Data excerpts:
⁂

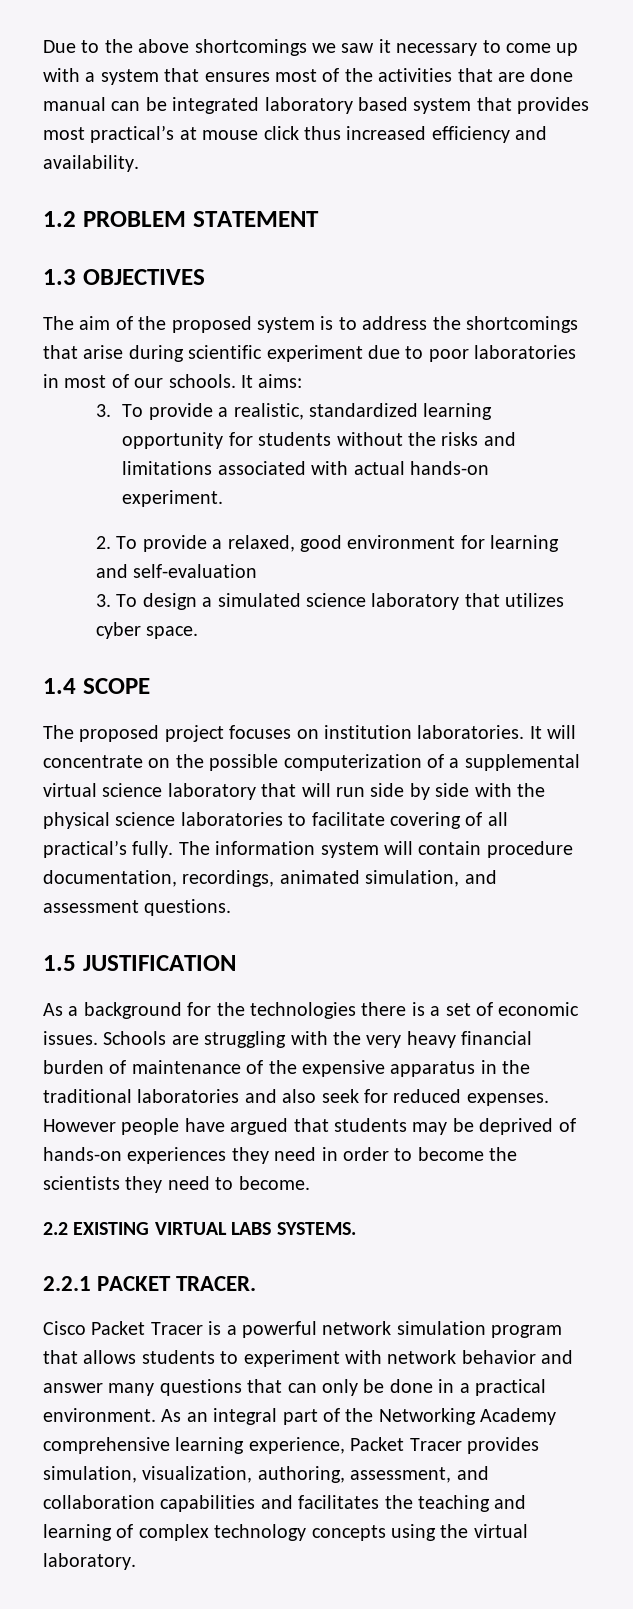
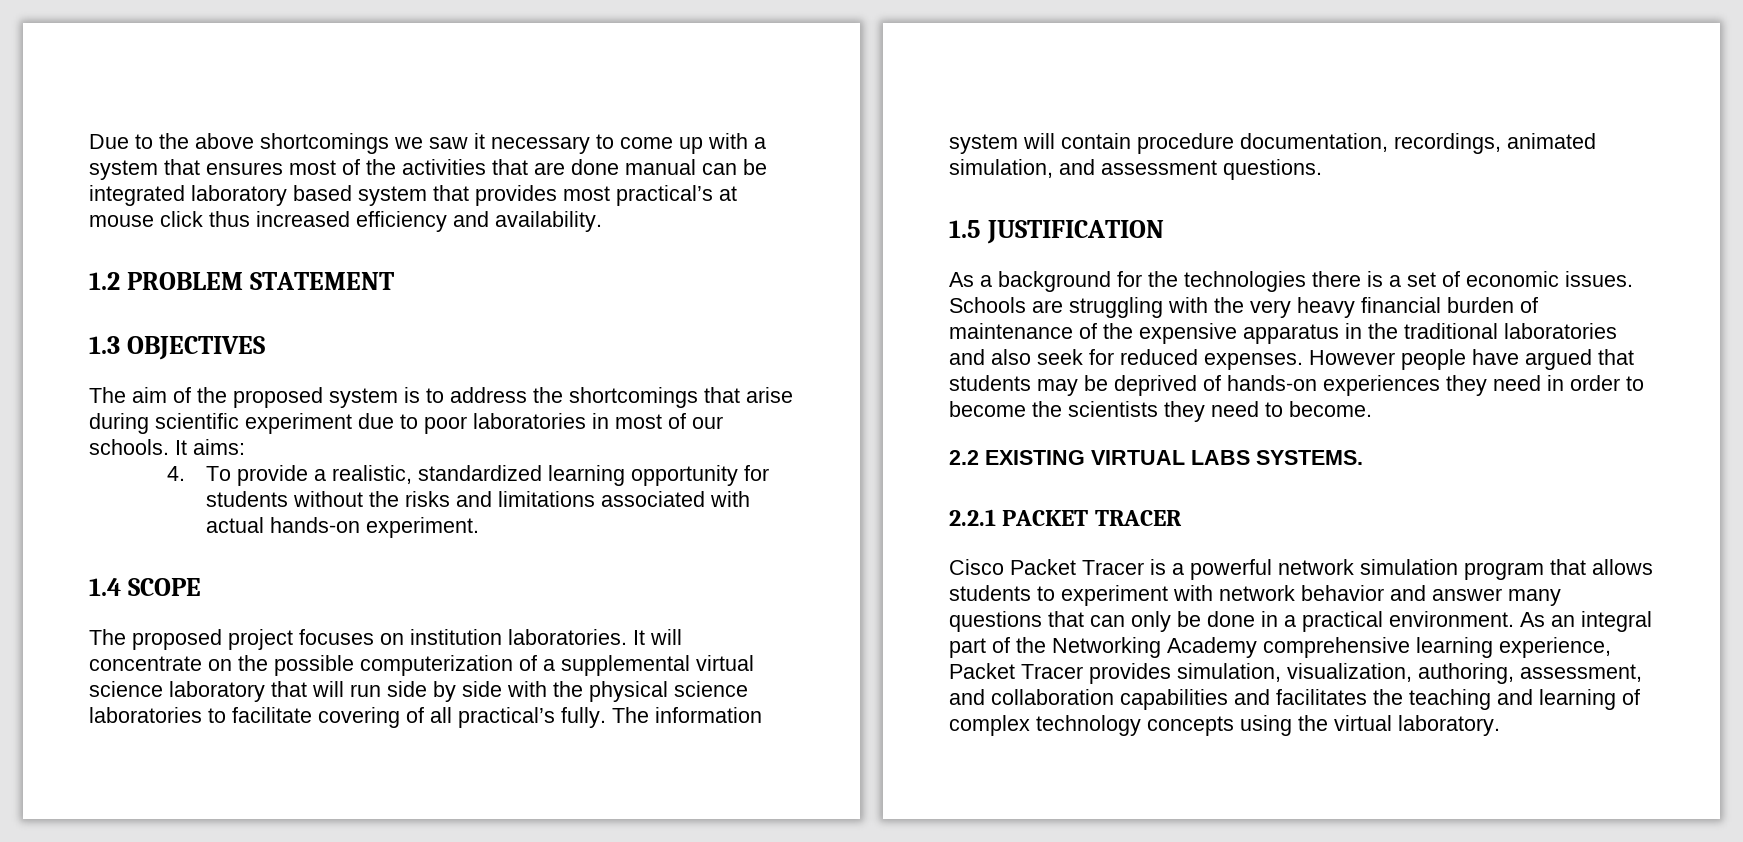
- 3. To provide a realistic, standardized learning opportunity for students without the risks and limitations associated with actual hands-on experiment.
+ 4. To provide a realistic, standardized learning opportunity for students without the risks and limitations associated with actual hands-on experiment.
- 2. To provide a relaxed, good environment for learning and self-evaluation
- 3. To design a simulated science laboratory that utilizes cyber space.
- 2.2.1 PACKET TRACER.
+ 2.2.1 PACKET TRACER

⁂

Brief
The pictures stay out of the copy. Set down the entries above precisely.

Reply to the task
- 3. To provide a realistic, standardized learning opportunity for students without the risks and limitations associated with actual hands-on experiment.
+ 4. To provide a realistic, standardized learning opportunity for students without the risks and limitations associated with actual hands-on experiment.
- 2. To provide a relaxed, good environment for learning and self-evaluation
- 3. To design a simulated science laboratory that utilizes cyber space.
- 2.2.1 PACKET TRACER.
+ 2.2.1 PACKET TRACER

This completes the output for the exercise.